[Before-and-after page screenshots]
====

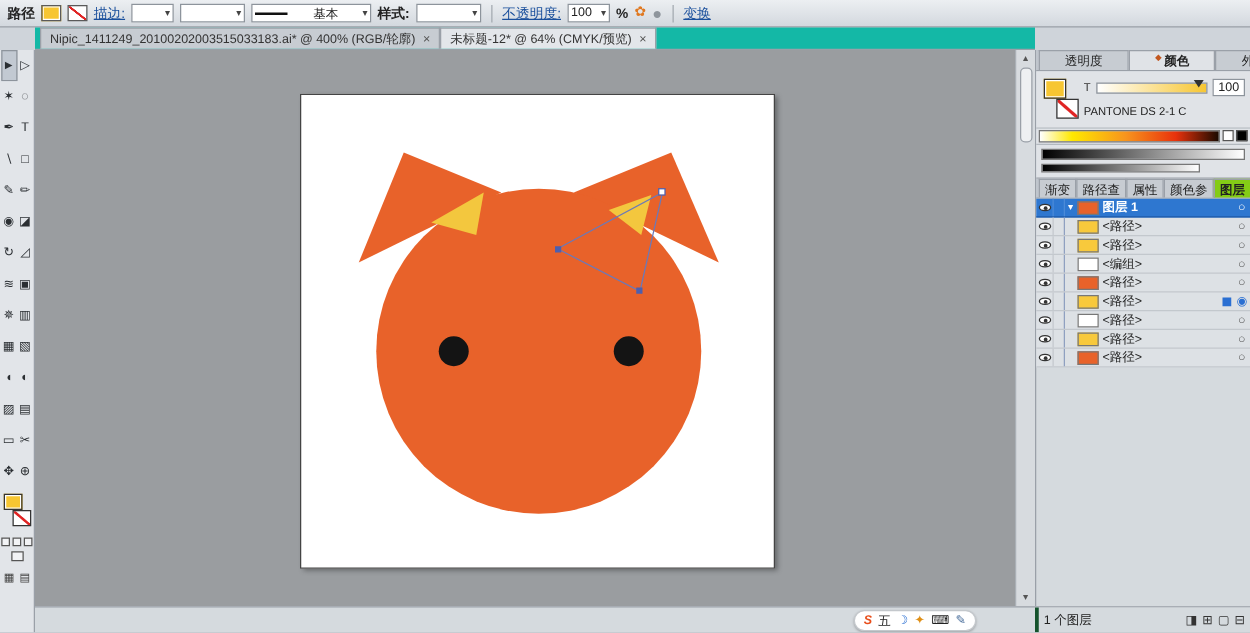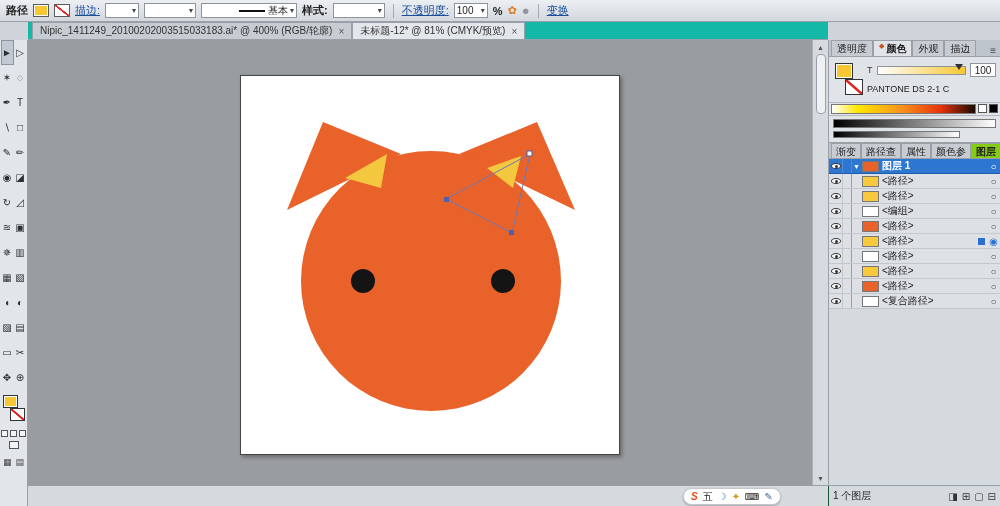"基本" .lg { justify-content: flex-end -> none }
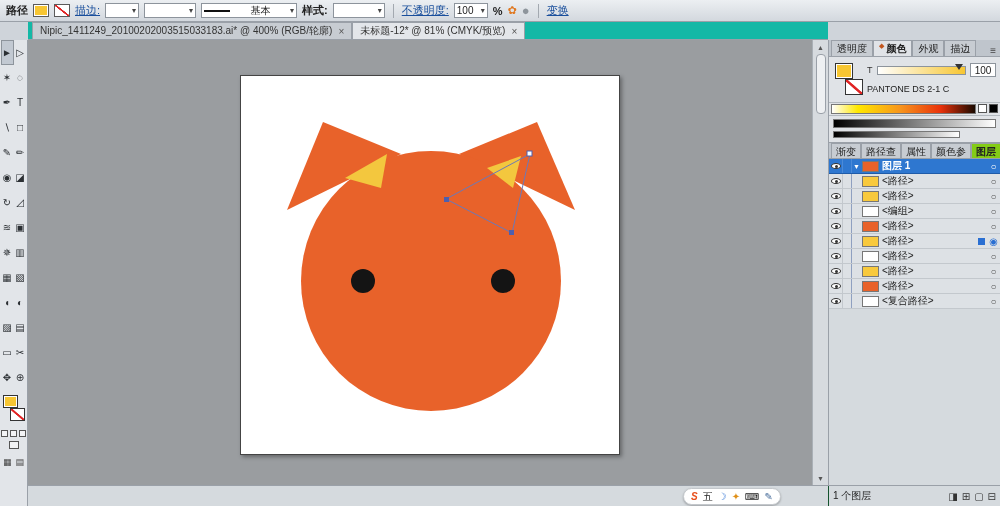"未标题-12* @ 81% (CMYK/预览)" span { text: 81% -> 64% }
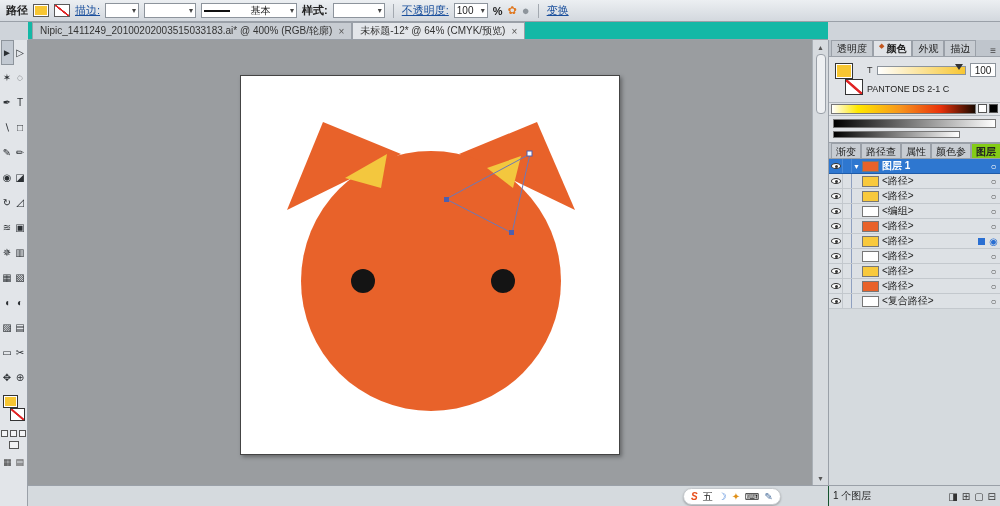"透明度" .ptab { padding: 1px 5px 0 -> 1px 20px 0 }
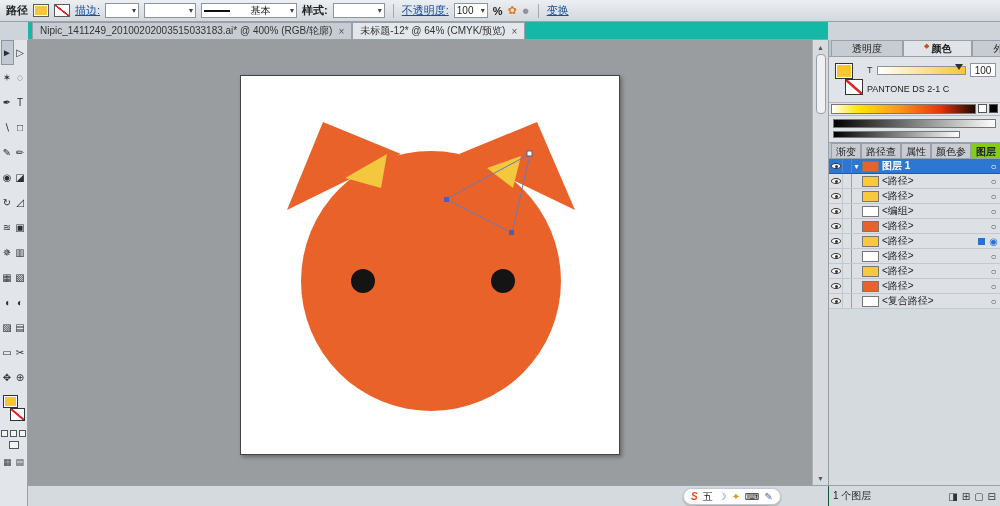"<复合路径>" div.lr { html: <div> <span> <span></span> </span> <span></span> <span>▷</span> <span></span> <span>&lt;复合路径&gt;</span> <span></span> </div> -> none }
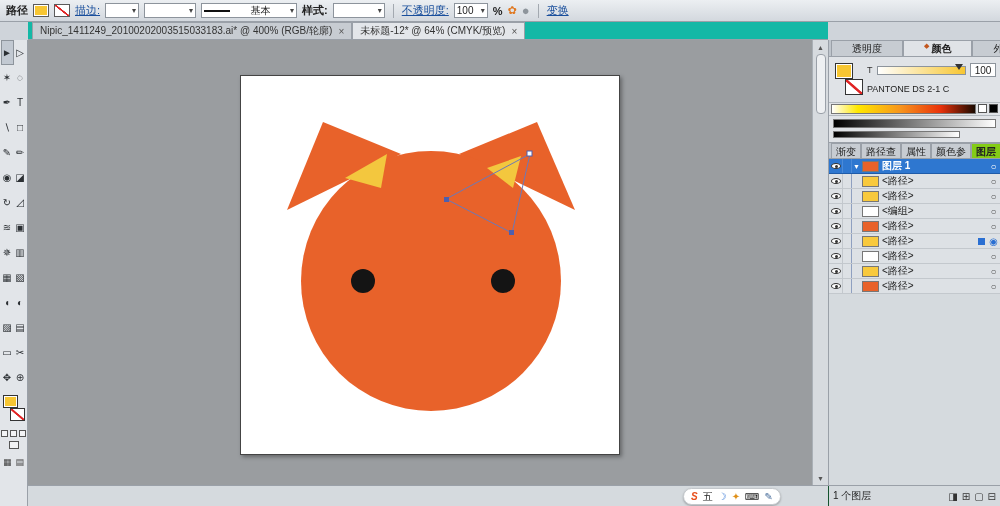"1 个图层" .status-right { border-left: 1px solid #14532d -> 3px solid #14532d }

====

* _Aim of the task_
Quote all of the entries word for word, omitting any pictures.

* _Exercise result_
"基本" .lg { justify-content: flex-end -> none }
"未标题-12* @ 81% (CMYK/预览)" span { text: 81% -> 64% }
"透明度" .ptab { padding: 1px 5px 0 -> 1px 20px 0 }
"<复合路径>" div.lr { html: <div> <span> <span></span> </span> <span></span> <span>▷</span> <span></span> <span>&lt;复合路径&gt;</span> <span></span> </div> -> none }
"1 个图层" .status-right { border-left: 1px solid #14532d -> 3px solid #14532d }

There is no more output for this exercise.